::: RECORDS TO USE
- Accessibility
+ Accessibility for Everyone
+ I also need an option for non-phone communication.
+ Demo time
::::::
::: RECORDS TO USE
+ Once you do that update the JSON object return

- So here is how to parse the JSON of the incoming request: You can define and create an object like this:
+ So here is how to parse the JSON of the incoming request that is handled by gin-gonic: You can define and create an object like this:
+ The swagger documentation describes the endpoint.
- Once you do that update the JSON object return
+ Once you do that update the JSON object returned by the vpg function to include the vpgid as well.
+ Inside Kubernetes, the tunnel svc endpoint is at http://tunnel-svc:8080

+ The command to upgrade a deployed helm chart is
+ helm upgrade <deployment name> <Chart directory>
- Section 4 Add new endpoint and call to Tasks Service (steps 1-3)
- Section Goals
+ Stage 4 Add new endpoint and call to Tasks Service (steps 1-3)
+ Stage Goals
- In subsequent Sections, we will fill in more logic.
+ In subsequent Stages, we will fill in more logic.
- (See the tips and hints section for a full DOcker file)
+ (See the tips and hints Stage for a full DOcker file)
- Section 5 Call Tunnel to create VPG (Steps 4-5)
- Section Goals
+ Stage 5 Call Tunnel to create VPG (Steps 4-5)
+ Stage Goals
::::::
::: RECORDS TO USE
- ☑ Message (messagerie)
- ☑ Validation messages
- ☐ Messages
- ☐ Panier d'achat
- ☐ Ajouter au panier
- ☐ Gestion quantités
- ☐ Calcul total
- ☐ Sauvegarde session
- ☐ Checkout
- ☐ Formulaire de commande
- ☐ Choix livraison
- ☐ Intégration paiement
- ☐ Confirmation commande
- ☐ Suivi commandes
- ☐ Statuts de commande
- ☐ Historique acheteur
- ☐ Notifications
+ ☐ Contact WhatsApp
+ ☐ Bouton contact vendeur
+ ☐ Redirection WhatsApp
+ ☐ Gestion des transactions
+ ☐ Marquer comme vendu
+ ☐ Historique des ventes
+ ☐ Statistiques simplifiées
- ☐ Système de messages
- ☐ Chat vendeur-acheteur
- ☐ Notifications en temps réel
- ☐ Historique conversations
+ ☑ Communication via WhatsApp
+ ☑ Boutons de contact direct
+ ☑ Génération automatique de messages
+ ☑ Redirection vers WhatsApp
::::::
### EXERCISE INSTRUCTIONS:
Copy out, from the listing above, every line that contains the word "endpoint".

### TASK RESULT:
+ The swagger documentation describes the endpoint.
+ Inside Kubernetes, the tunnel svc endpoint is at http://tunnel-svc:8080
- Section 4 Add new endpoint and call to Tasks Service (steps 1-3)
+ Stage 4 Add new endpoint and call to Tasks Service (steps 1-3)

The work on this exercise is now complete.